Creek Restoration

Creek Restoration the natural way, with a little help from Bushcare By South Lawson Park Bushcare Group and Lawson StreamWatch

In 2010 Lawson Creek was overwhelmed by massive amounts of silt that had been transported by heavy rains from a collapsed track and building site along the Great Western Highway. A 200 metre section of healthy bushland creek was reduced to a shallow trickle of water (Image 1) and these conditions made it impossible for water insects (bugs), crayfish and tadpoles to exist.
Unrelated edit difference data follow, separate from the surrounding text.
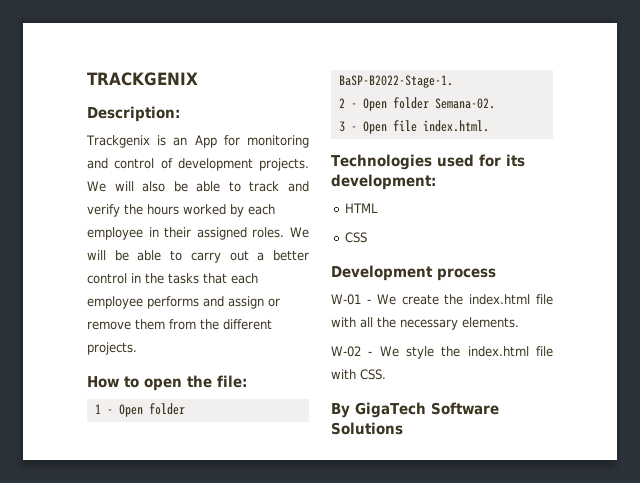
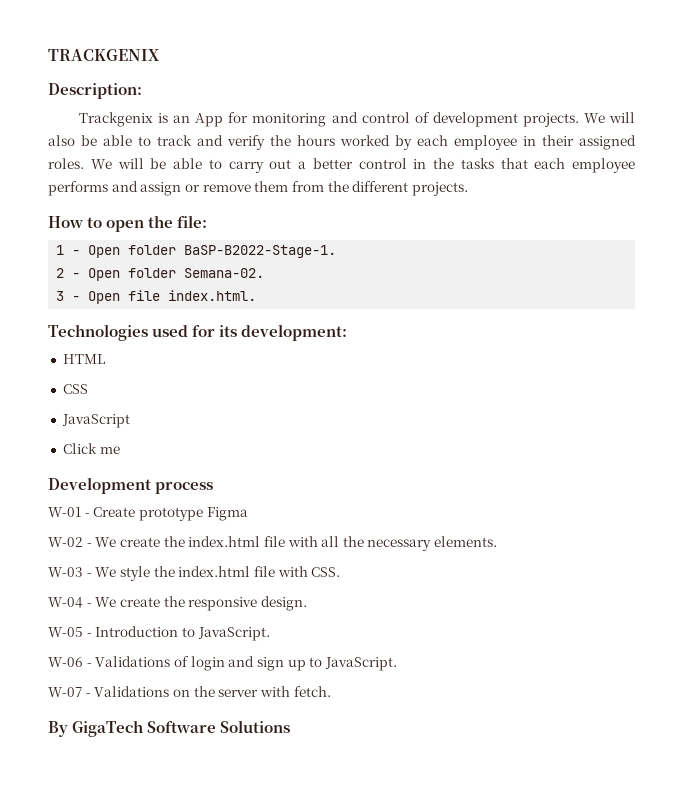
+ JavaScript
+ Click me
- W-01 - We create the index.html file with all the necessary elements.
+ W-01 - Create prototype Figma
+ W-02 - We create the index.html file with all the necessary elements.
- W-02 - We style the index.html file with CSS.
+ W-03 - We style the index.html file with CSS.
+ W-04 - We create the responsive design.
+ W-05 - Introduction to JavaScript.
+ W-06 - Validations of login and sign up to JavaScript.
+ W-07 - Validations on the server with fetch.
Bushcare members alerted Council and sediment controls across sections of the creek, to try and disperse the sand were installed. Fortunately, lots of professional bush regeneration and volunteer bushcare work had been done in the area, and the surrounding natural bushland was very healthy, with a good mix of trees, shrubs and groundcovers.

This bushland served as an important restoration function. Natural debris from the trees and shrubs, such as large branches, bark, sticks and leaf litter, was constantly being deposited in the creek. It further dispersed the sand and created riffles and pools, steadily replacing the aquatic fauna habitat that had been smothered in the sand.

Amy St Lawrence, Council’s Aquatic Systems Officer, explained: “Bug recolonisation relies on having intact bug populations/communities nearby…different types of water-bugs will recolonise in different ways, providing their water quality and habitat requirements recover.”

In 2015 the StreamWatch Group recommenced water quality testing on the site, with good results. But one question remained – would the bugs come back?

Over the years more of the deposited sand was transported downstream, and by 2018 the creek was starting to resemble its former healthy condition, displaying a few deep pools, some good natural habitat of logs and other fallen timber, and a layer of decayed leaf litter along the banks and channel (Image 2).

In May, 2019, the StreamWatch volunteers tested for bug life in the water. And we got them! Mayfly nymphs, which are very sensitive to pollution, so that was pleasing, and also damselfly nymphs, dragonfly nymphs, boatmen and water treaders, and crayfish and tadpoles.

Amy explained the re-colonisation process: “Insects probably hatched at the site from eggs laid by adults that decided your pools were suitable; adults that possibly came from further downstream on Lawson Creek. Your large crayfish may have been there all along despite the sedimentation, or may have moved overland from a pool downstream or a nearby creek.”

What if there had been a wall of weeds, such as privet or blackberry, and not natural bushland, along the creek? It is quite likely that the damage may not even have been noticed, and that the weeds would have colonised most or even all of the silted creek. Bushcare makes a difference, in lots of different ways.